(Detected change data)
--

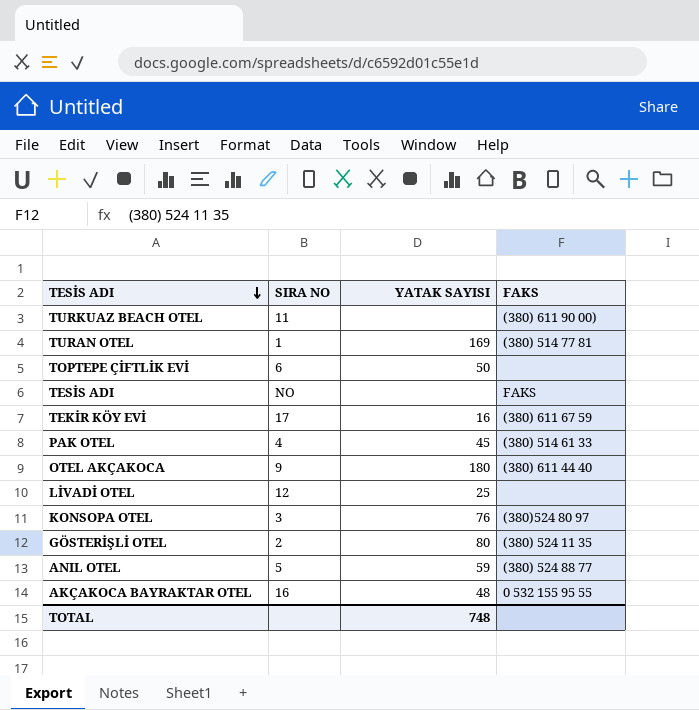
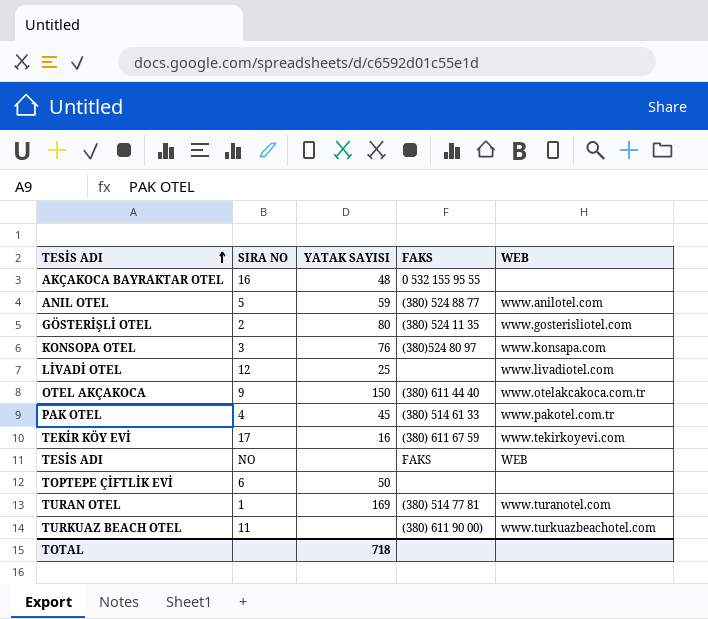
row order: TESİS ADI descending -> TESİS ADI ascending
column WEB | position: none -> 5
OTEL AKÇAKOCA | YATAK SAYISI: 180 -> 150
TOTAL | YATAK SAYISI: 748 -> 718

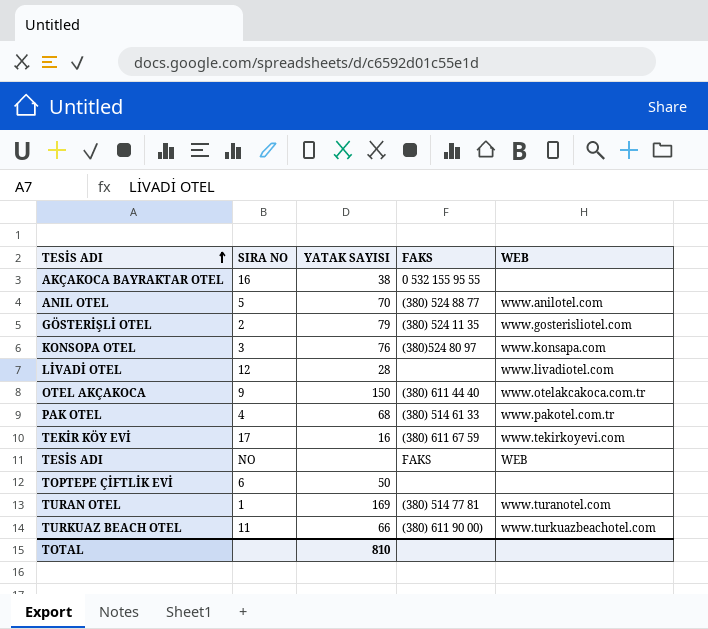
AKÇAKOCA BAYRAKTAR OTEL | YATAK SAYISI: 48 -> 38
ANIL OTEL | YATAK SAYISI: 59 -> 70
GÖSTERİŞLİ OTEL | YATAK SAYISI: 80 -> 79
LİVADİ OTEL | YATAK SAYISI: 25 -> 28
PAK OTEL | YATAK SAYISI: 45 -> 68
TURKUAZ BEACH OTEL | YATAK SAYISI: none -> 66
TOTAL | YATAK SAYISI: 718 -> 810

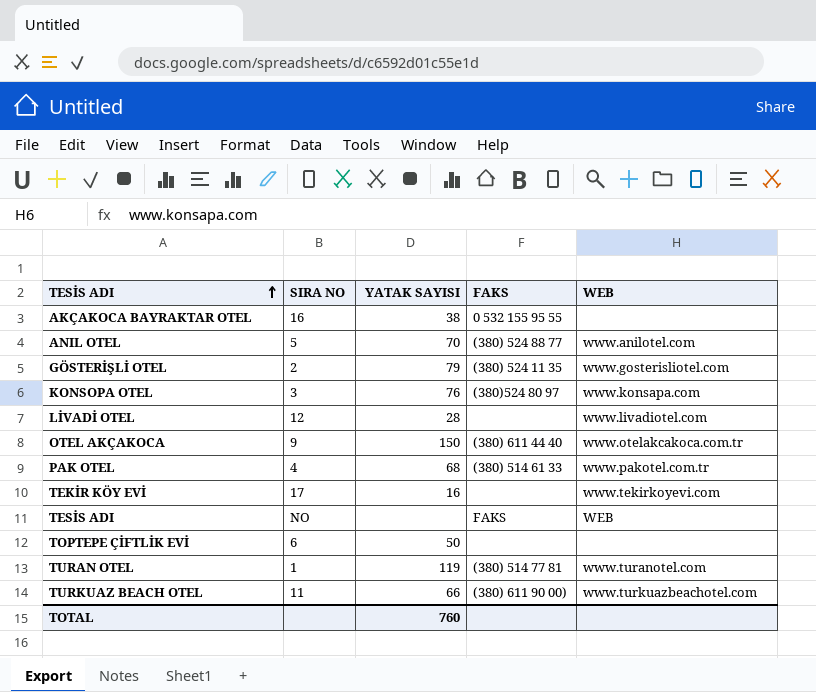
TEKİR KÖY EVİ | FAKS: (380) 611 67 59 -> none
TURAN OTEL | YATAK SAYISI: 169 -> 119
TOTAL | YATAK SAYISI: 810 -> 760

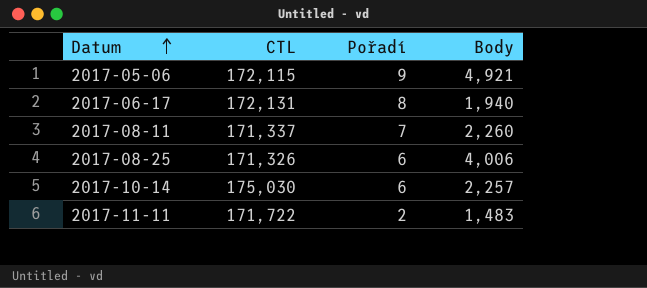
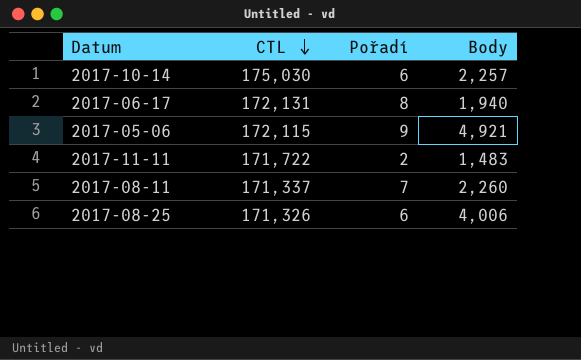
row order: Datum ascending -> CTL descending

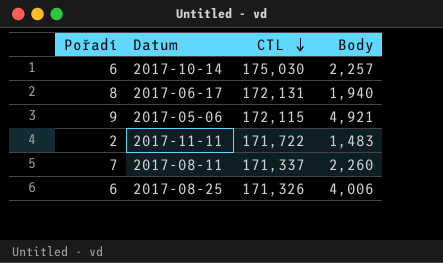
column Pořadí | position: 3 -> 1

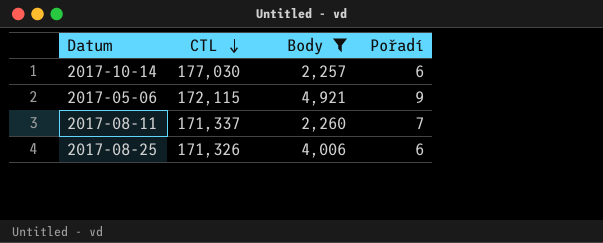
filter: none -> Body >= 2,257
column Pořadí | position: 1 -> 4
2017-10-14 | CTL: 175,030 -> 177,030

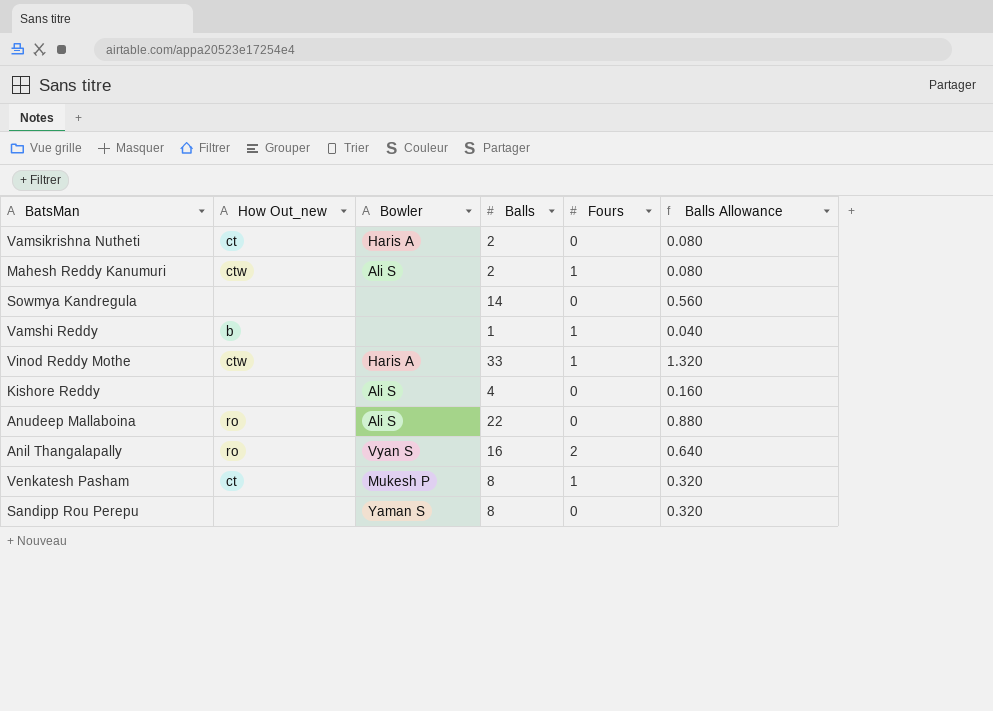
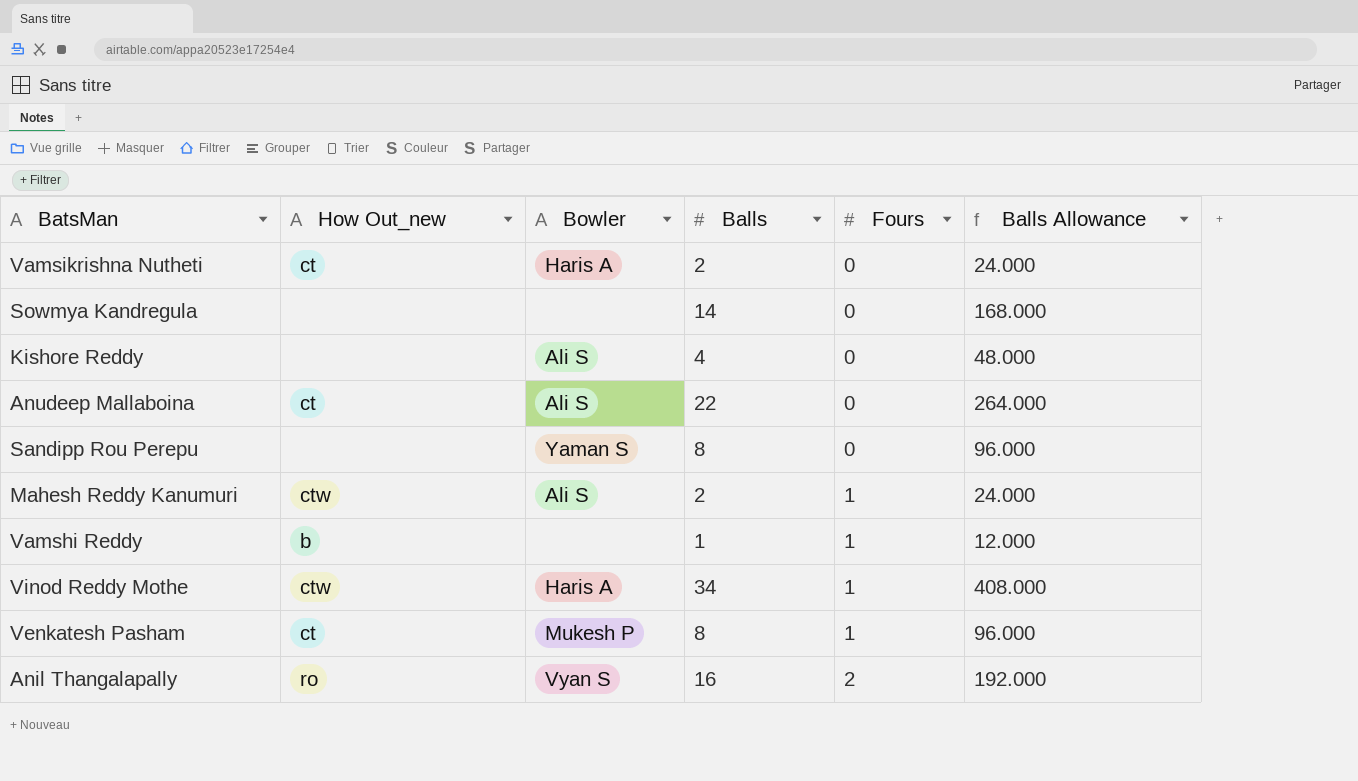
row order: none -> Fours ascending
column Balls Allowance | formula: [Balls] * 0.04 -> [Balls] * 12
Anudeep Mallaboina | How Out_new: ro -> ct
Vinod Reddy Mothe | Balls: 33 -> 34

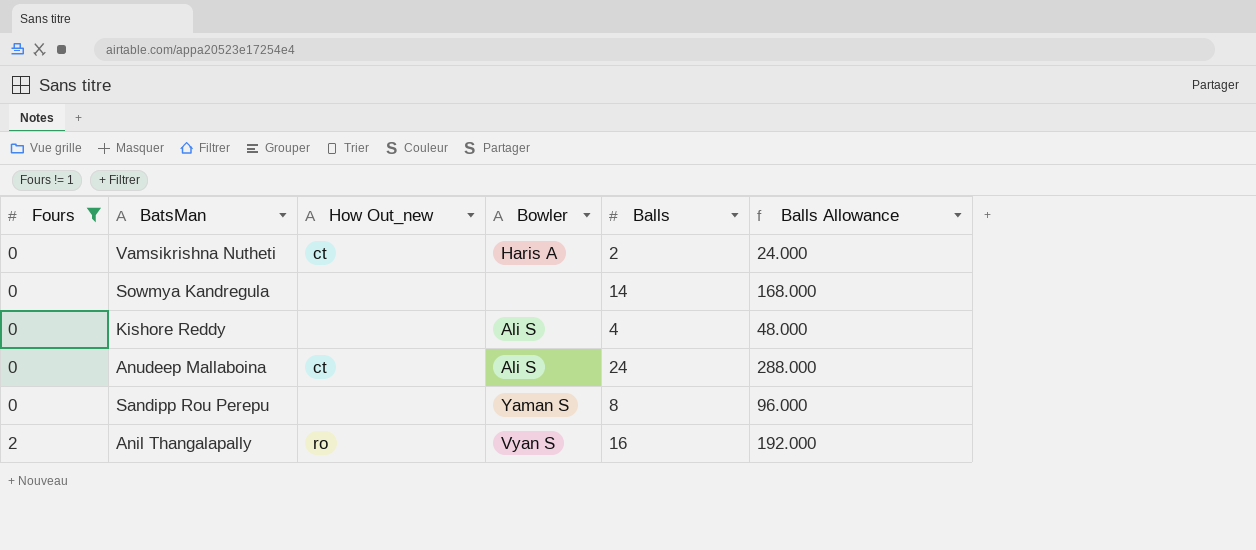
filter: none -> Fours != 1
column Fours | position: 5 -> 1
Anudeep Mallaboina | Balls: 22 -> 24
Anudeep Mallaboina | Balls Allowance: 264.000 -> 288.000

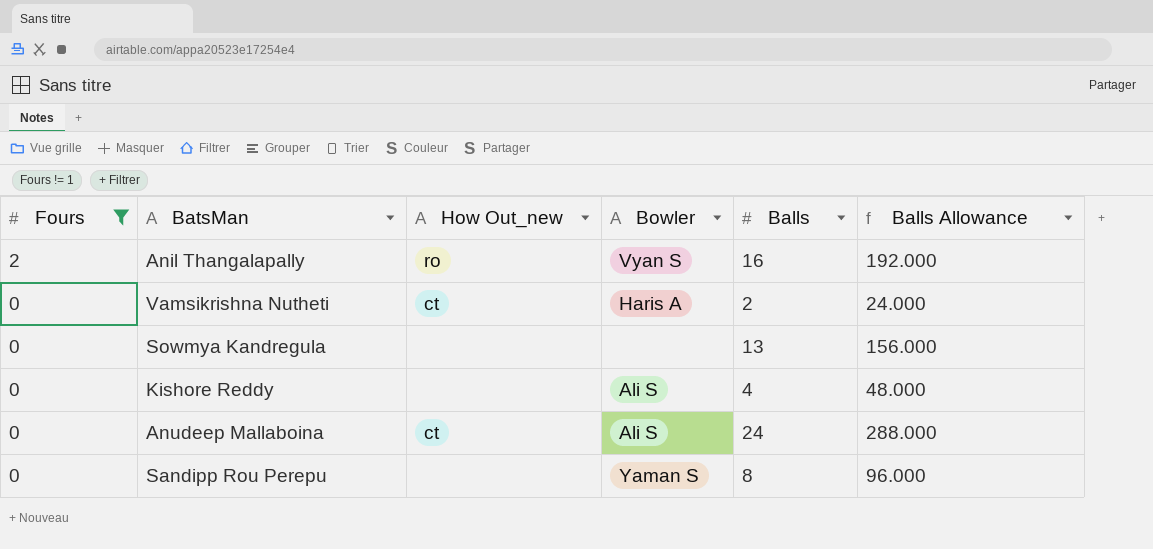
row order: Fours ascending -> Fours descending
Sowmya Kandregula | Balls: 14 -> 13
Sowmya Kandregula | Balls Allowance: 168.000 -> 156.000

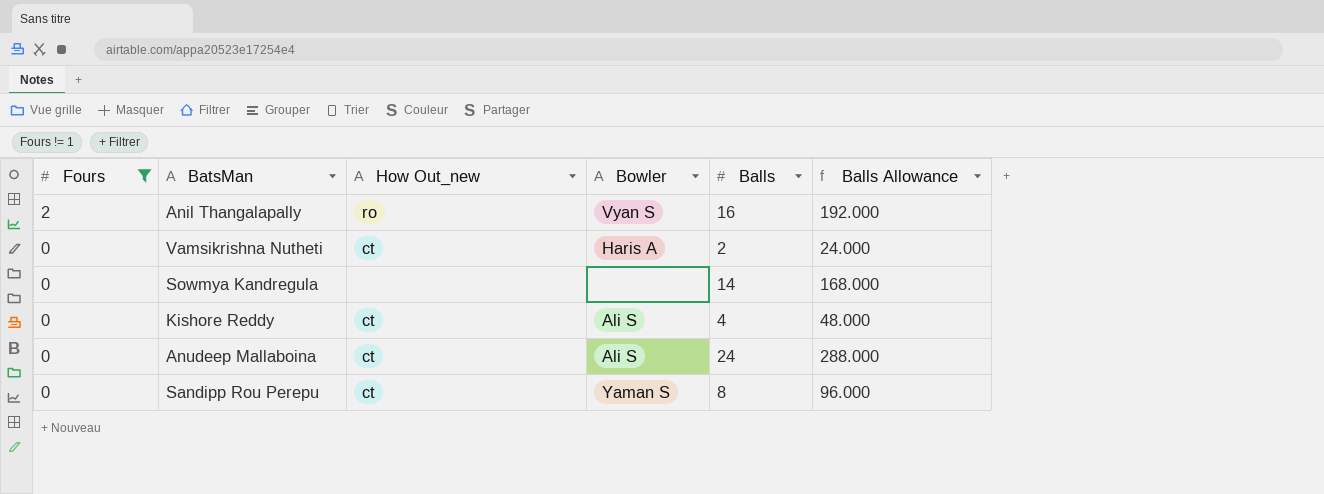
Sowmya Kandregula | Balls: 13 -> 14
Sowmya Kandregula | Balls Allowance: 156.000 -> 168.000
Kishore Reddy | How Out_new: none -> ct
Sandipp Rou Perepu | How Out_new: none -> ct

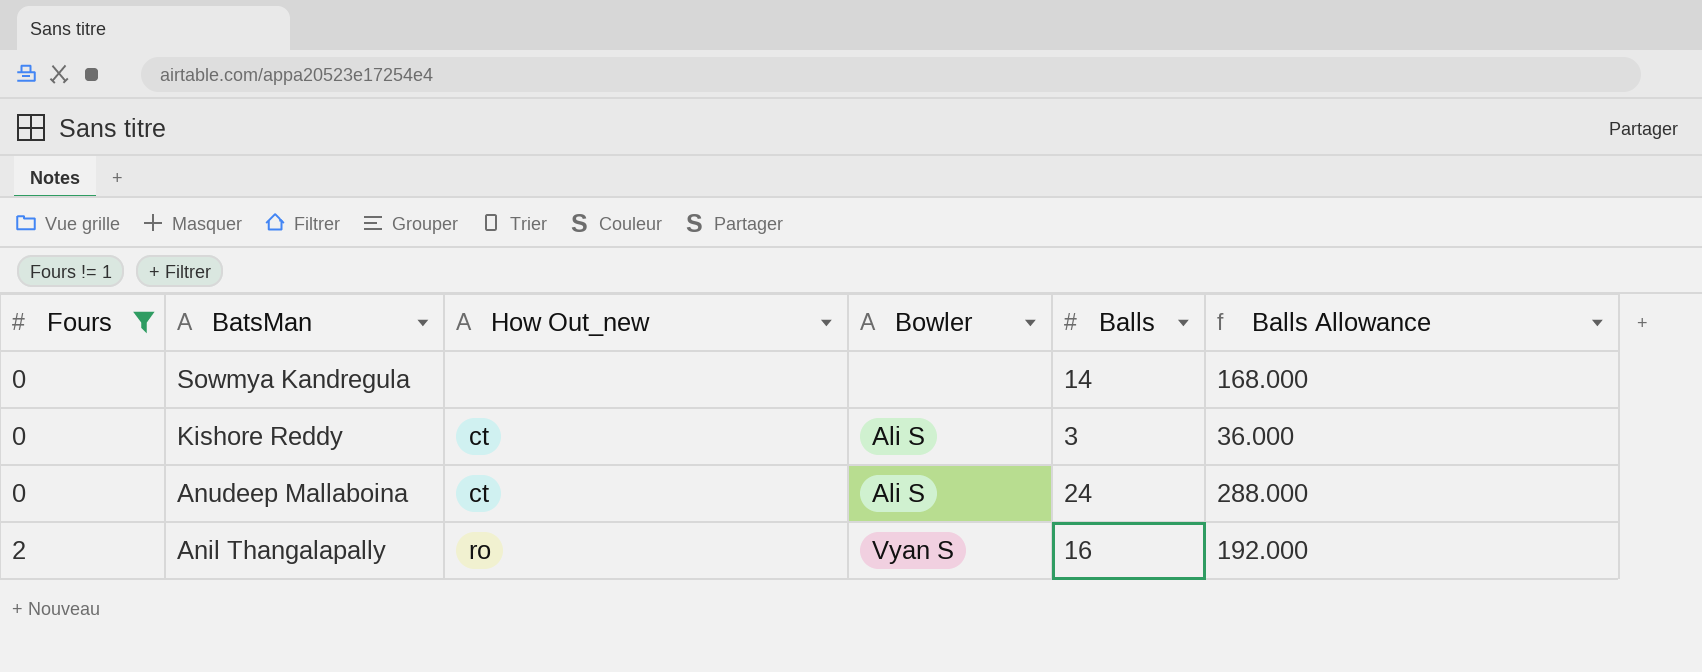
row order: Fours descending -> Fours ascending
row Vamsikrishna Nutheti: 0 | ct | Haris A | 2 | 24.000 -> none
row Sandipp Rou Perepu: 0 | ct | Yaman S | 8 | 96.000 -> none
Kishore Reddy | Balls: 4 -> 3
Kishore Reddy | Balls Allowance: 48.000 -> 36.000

--

(Task instructions): Exact copy, pictures excluded: every line above from the one containing "2017-10-14 | CTL: 175,030 -> 177,030" to the one containing "row Vamsikrishna Nutheti: 0", inclusive, and nothing more.

(Exercise output):
2017-10-14 | CTL: 175,030 -> 177,030

row order: none -> Fours ascending
column Balls Allowance | formula: [Balls] * 0.04 -> [Balls] * 12
Anudeep Mallaboina | How Out_new: ro -> ct
Vinod Reddy Mothe | Balls: 33 -> 34

filter: none -> Fours != 1
column Fours | position: 5 -> 1
Anudeep Mallaboina | Balls: 22 -> 24
Anudeep Mallaboina | Balls Allowance: 264.000 -> 288.000

row order: Fours ascending -> Fours descending
Sowmya Kandregula | Balls: 14 -> 13
Sowmya Kandregula | Balls Allowance: 168.000 -> 156.000

Sowmya Kandregula | Balls: 13 -> 14
Sowmya Kandregula | Balls Allowance: 156.000 -> 168.000
Kishore Reddy | How Out_new: none -> ct
Sandipp Rou Perepu | How Out_new: none -> ct

row order: Fours descending -> Fours ascending
row Vamsikrishna Nutheti: 0 | ct | Haris A | 2 | 24.000 -> none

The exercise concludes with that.